Neural Radiance Fields (NeRF)
2024Novel view synthesis from 2D images using volumetric neural rendering
Hierarchical sampling: coarse network guides fine network sample placement
NeRF is one of those papers that genuinely changed how I think about 3D representation. Instead of explicitly storing geometry, you train a neural network to implicitly encode a scene as a continuous volumetric function — then render novel views by marching rays through it.
The core idea
A NeRF takes a 5D input — 3D spatial coordinates (x, y, z) plus 2D viewing direction (θ, φ) — and outputs color and density at that point. To render a pixel, you shoot a ray from the camera, sample points along it, query the network at each point, and composite the results using classical volume rendering equations.

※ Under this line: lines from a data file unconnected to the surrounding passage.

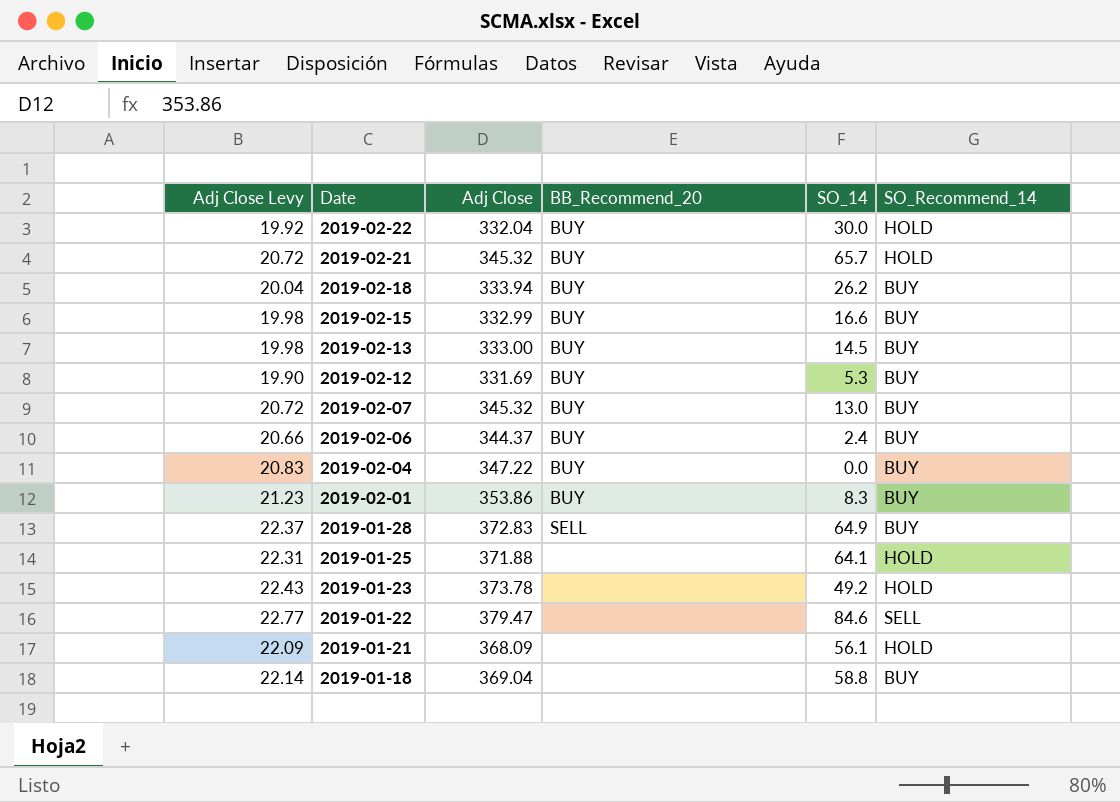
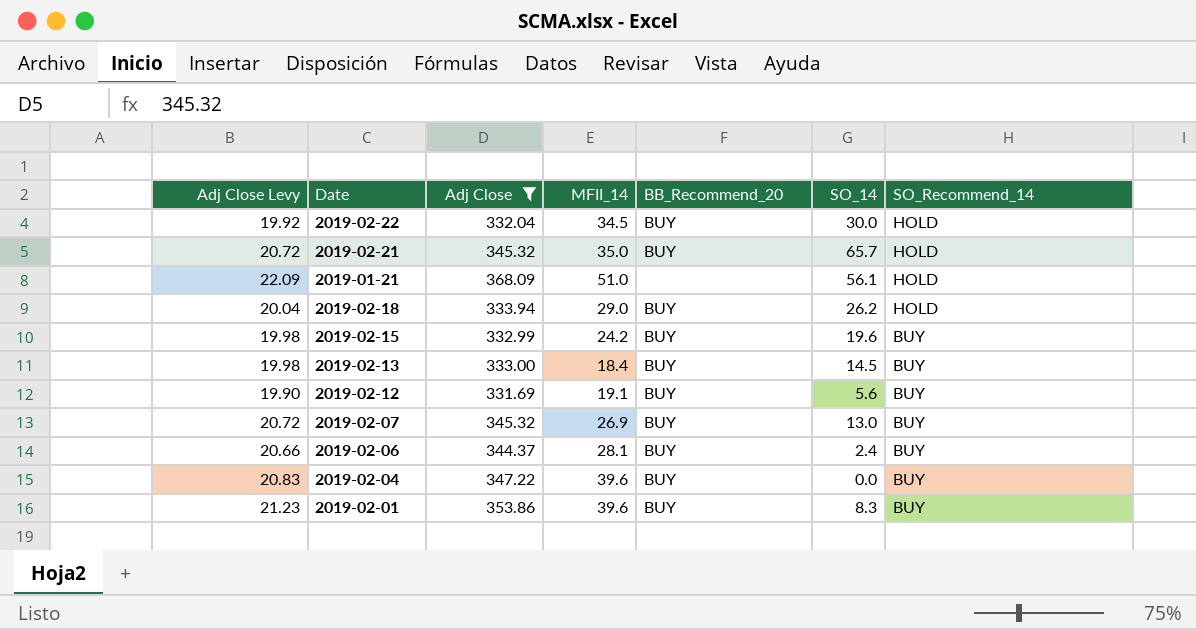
filter: none -> Adj Close <= 368.09
row order: Date descending -> SO_Recommend_14 descending
column MFII_14 | position: none -> 4
2019-02-18 | SO_Recommend_14: BUY -> HOLD
2019-02-15 | SO_14: 16.6 -> 19.6
2019-02-12 | SO_14: 5.3 -> 5.6

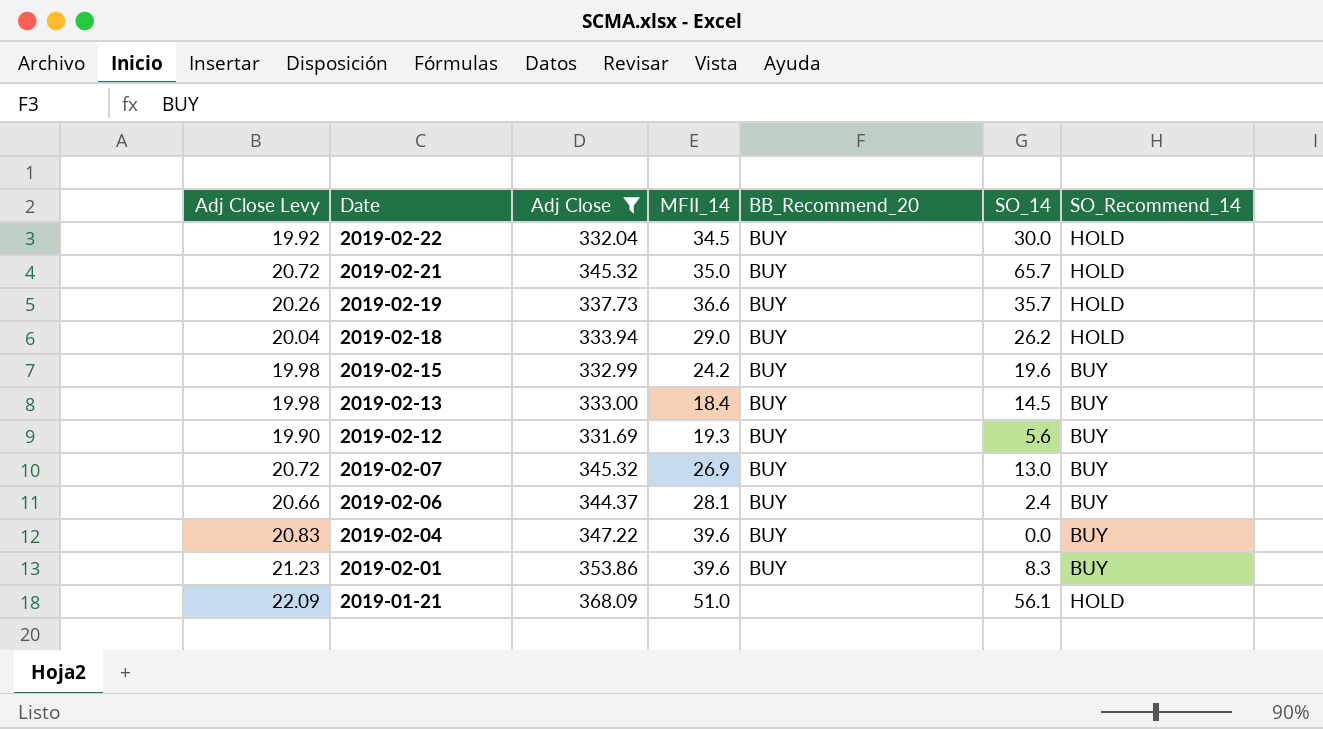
row order: SO_Recommend_14 descending -> Date descending
row 2019-02-19: none -> 20.26 | 337.73 | 36.6 | BUY | 35.7 | HOLD
2019-02-12 | MFII_14: 19.1 -> 19.3

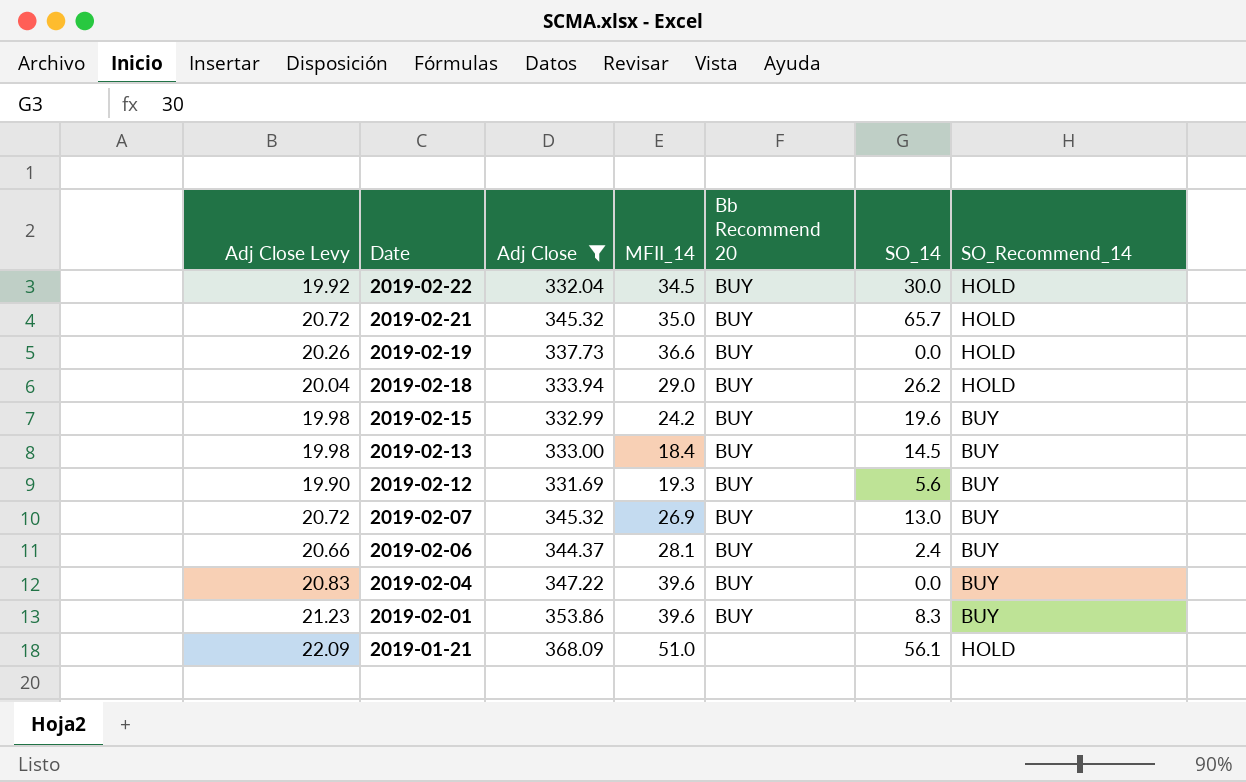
column name: BB_Recommend_20 -> Bb Recommend 20
2019-02-19 | SO_14: 35.7 -> 0.0

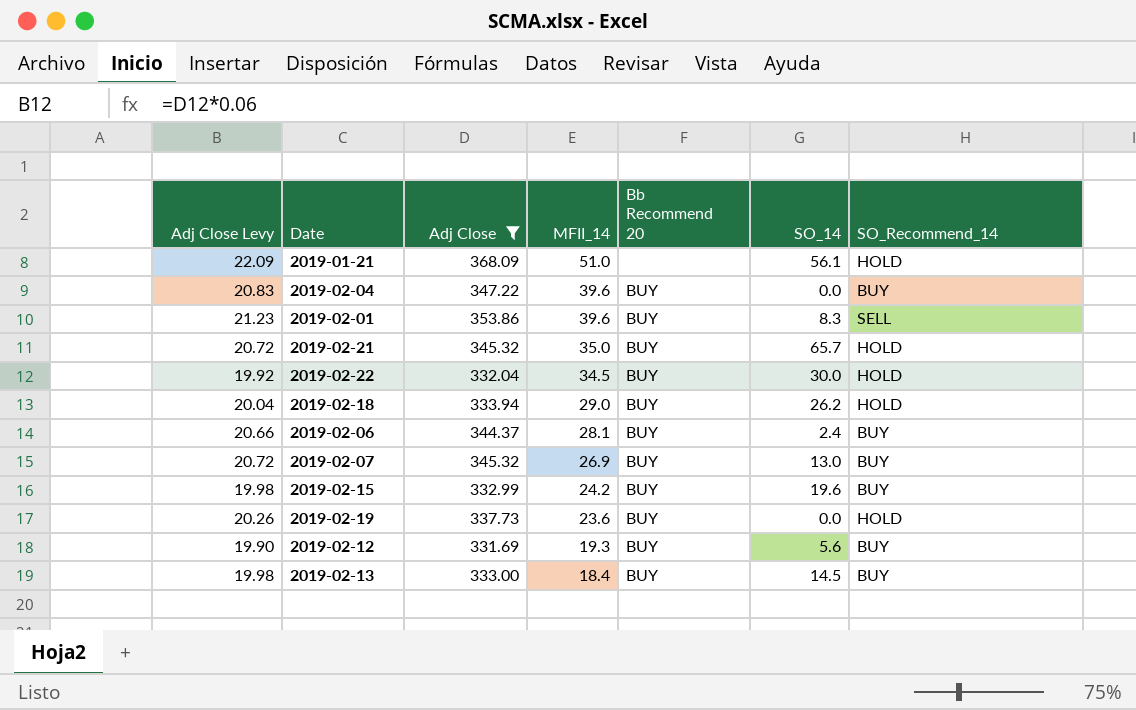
row order: Date descending -> MFII_14 descending
2019-02-01 | SO_Recommend_14: BUY -> SELL
2019-02-19 | MFII_14: 36.6 -> 23.6

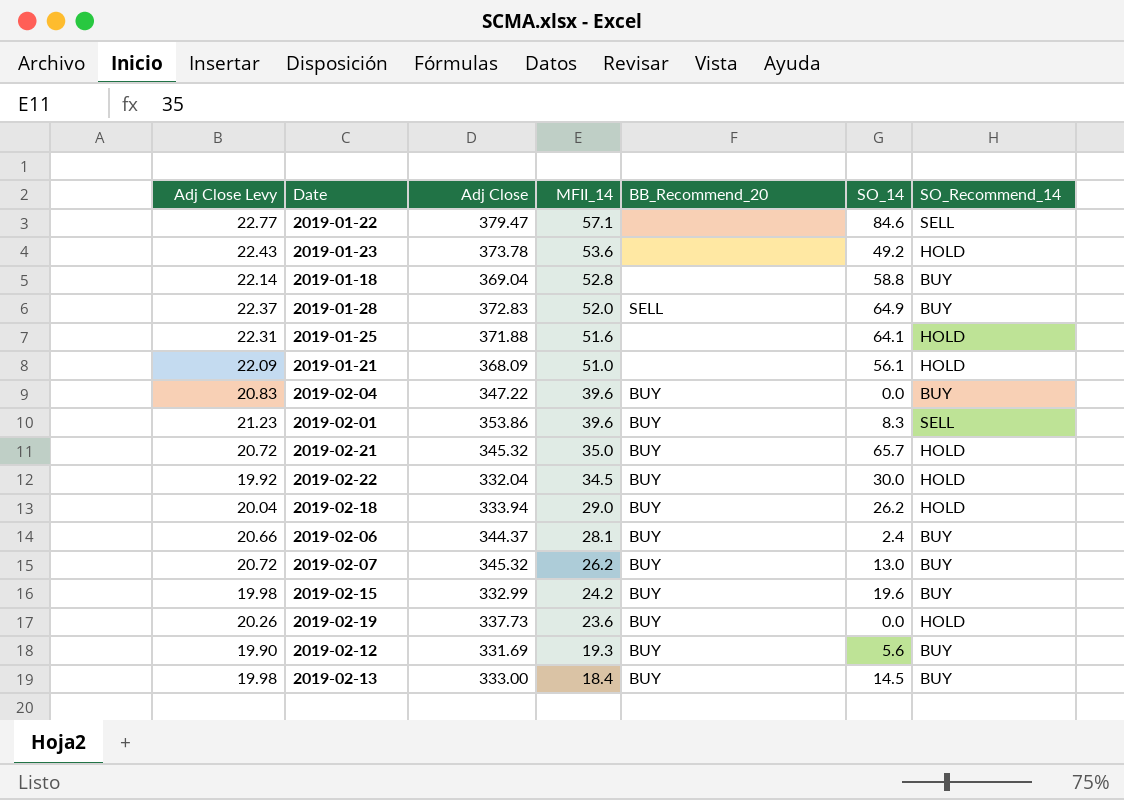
filter: Adj Close <= 368.09 -> none
column name: Bb Recommend 20 -> BB_Recommend_20
2019-02-07 | MFII_14: 26.9 -> 26.2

What makes it work is positional encoding: raw coordinates are mapped to a higher-frequency Fourier feature space before being fed to the MLP. Without this, the network tends to learn overly smooth functions and misses fine detail.
Implementation details
- Built the full volumetric rendering pipeline from scratch in PyTorch
- Implemented hierarchical sampling: a coarse network proposes sample locations, a fine network refines them
- Used positional encoding with configurable frequency bands
- Trained on the standard Blender synthetic dataset to validate against published benchmarks
Training a single scene takes hours even on GPU, which makes you appreciate just how much computation is hiding behind those silky smooth novel view videos.